Our data analyst recently attended the Putting Care at the Center Conference in Los Angeles, CA. She presented a poster about PCIC’s interventions with High-Need, High-Cost patients, and discussed the importance of values-based care with fellow participants. Below are takeaways from our interview with her after she returned.
Q: What was a surprising takeaway from the conference?
Li Gai: At the conference, I started to view my software development work as part of a national social movement. Along with countless other organizations around the country, PCIC is trying to shift the current paradigm of care from putting disease at the center to putting the patient and his or her lifestyle goals at the center.
Q. How is PCIC contributing to this national movement of putting patients at the center of care?
Li Gai: PCIC is iteratively developing and improving an electronic health record software that prompts providers to see health from the patient’s perspective.

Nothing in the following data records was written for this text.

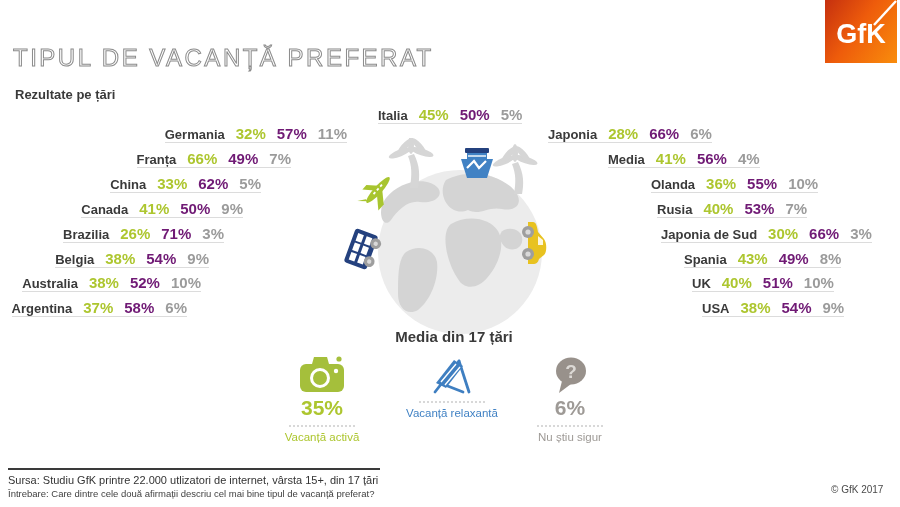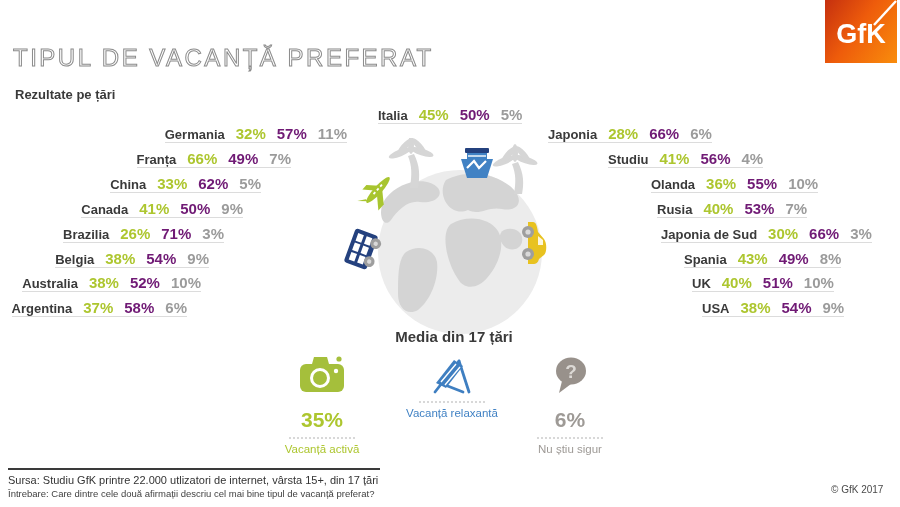--- a/index.html
+++ b/index.html
@@ -34,21 +34,21 @@
   .pct.gr{color:#9b9b9b;}
   .globe-wrap{position:absolute;left:338px;top:138px;width:244px;height:204px;}
   .media-title{
     position:absolute;left:454px;top:328px;transform:translateX(-50%);
     font-size:15px;font-weight:bold;color:#3a3a3a;white-space:nowrap;
   }
   .stat{
     position:absolute;top:354px;width:140px;text-align:center;
   }
   .stat .icon{height:42px;display:flex;align-items:flex-end;justify-content:center;}
-  .stat .value{font-size:21px;font-weight:bold;margin-top:12px;}
+  .stat .value{font-size:21px;font-weight:bold;margin-top:0;}
   .stat .dots{width:66px;margin:5px auto 4px auto;border-bottom:2px dotted #d8d8d8;}
   .stat .label{font-size:11.5px;}
   .stat.s-green .value,.stat.s-green .label{color:#adc62f;}
   .stat.s-blue .value,.stat.s-blue .label{color:#4182c4;}
   .stat.s-gray .value,.stat.s-gray .label{color:#9e9a96;}
   .foot-rule{position:absolute;left:8px;top:468px;width:372px;height:2px;background:#3a3a3a;}
   .foot-src{position:absolute;left:8px;top:474px;font-size:11px;color:#333;}
   .foot-q{position:absolute;left:8px;top:488px;font-size:9.5px;color:#3f3f3f;}
   .copyright{position:absolute;left:831px;top:484px;font-size:10px;color:#4a4a4a;}
 </style>
@@ -121,21 +121,21 @@
   <span class="pct gr">6%</span>
 </div>
 
 <div class="row" style="left:548px;top:125px">
   <span class="cname">Japonia</span>
   <span class="pct g">28%</span>
   <span class="pct b">66%</span>
   <span class="pct gr">6%</span>
 </div>
 <div class="row" style="left:608px;top:150px">
-  <span class="cname">Studiu</span>
+  <span class="cname">Media</span>
   <span class="pct g">41%</span>
   <span class="pct b">56%</span>
   <span class="pct gr">4%</span>
 </div>
 <div class="row" style="left:651px;top:175px">
   <span class="cname">Olanda</span>
   <span class="pct g">36%</span>
   <span class="pct b">55%</span>
   <span class="pct gr">10%</span>
 </div>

For example, say we have a patient who is not taking her psychiatric medications. The leading health record software would prompt her provider to label her as “non-compliant,” and move on.
Our software, on the other hand, prompts the provider to ask the patient, “Why not?” If the patient tells her provider that the pharmacy is not along her bus route, or that she’s concerned about adverse side effects, there’s a clear path to solve the root of the problem. Additionally, our software has a place for providers to document these answers so that future caregivers know which unique set of barriers are preventing each patient from obtaining quality care. These types of interactions, which can be facilitated through an intuitive electronic health record software such as ours, go a long way toward strengthening patient-provider relationships as well as achieving better health outcomes.